[Start of section]

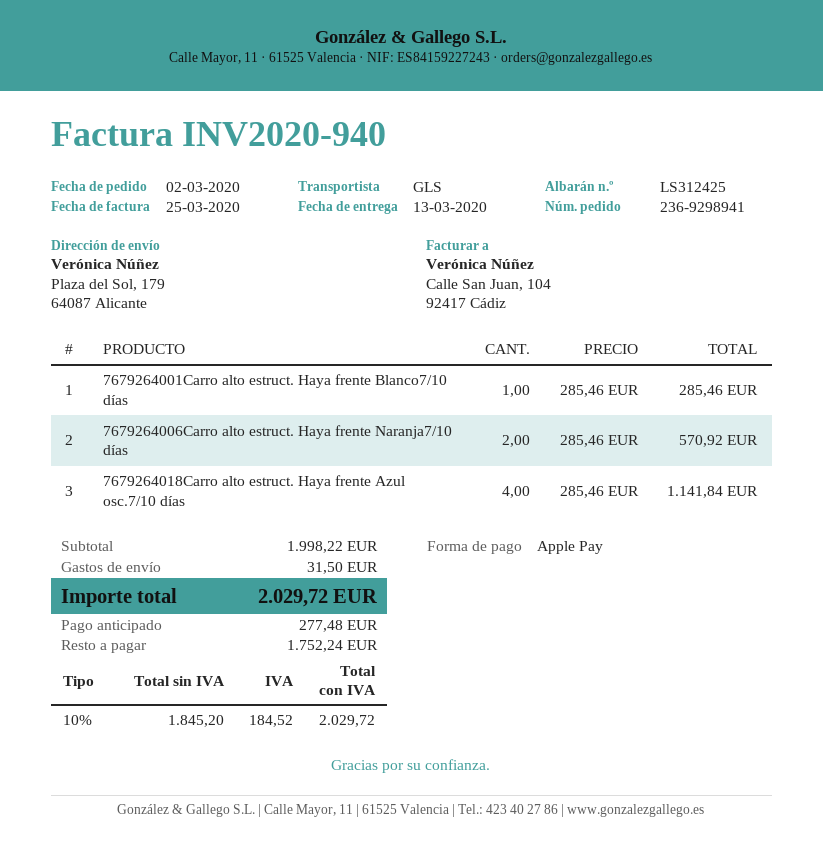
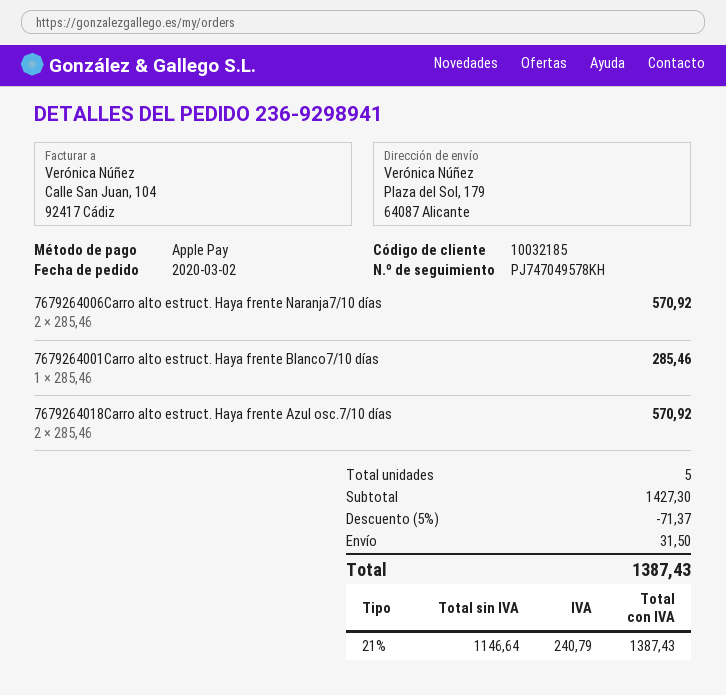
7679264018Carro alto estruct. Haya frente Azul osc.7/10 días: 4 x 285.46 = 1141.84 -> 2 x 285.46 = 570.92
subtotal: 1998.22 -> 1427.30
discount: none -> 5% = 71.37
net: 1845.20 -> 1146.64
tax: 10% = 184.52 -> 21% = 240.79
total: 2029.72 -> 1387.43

[End of section]
[Start of section]

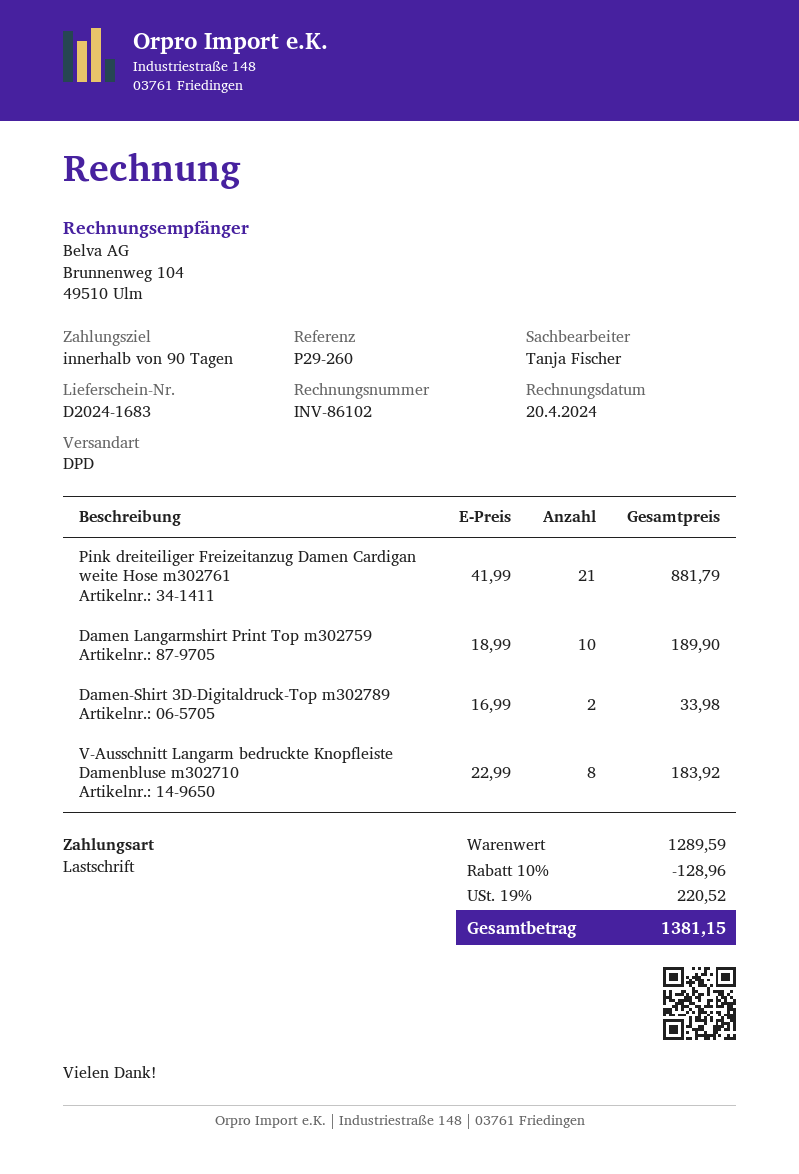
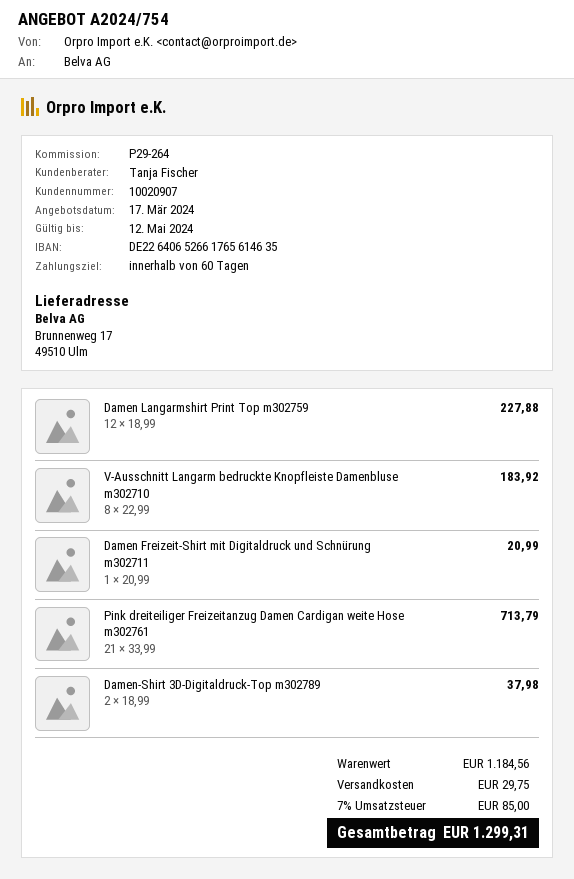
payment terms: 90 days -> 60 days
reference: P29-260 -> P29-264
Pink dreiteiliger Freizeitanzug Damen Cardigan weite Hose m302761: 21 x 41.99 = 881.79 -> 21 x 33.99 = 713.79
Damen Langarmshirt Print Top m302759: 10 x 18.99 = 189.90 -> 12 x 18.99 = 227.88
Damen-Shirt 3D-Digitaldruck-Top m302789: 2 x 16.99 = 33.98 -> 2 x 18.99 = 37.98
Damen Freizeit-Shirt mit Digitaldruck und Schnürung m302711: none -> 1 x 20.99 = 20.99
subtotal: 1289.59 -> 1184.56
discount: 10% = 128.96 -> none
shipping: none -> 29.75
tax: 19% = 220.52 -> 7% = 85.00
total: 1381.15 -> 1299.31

[End of section]

Out of the entries above, write out only the lines between the line holding "reference: P29-260 -> P29-264" and the line holding "total: 1381.15 -> 1299.31", inclusive, each exactly as given.

◆ Written reply ◆
reference: P29-260 -> P29-264
Pink dreiteiliger Freizeitanzug Damen Cardigan weite Hose m302761: 21 x 41.99 = 881.79 -> 21 x 33.99 = 713.79
Damen Langarmshirt Print Top m302759: 10 x 18.99 = 189.90 -> 12 x 18.99 = 227.88
Damen-Shirt 3D-Digitaldruck-Top m302789: 2 x 16.99 = 33.98 -> 2 x 18.99 = 37.98
Damen Freizeit-Shirt mit Digitaldruck und Schnürung m302711: none -> 1 x 20.99 = 20.99
subtotal: 1289.59 -> 1184.56
discount: 10% = 128.96 -> none
shipping: none -> 29.75
tax: 19% = 220.52 -> 7% = 85.00
total: 1381.15 -> 1299.31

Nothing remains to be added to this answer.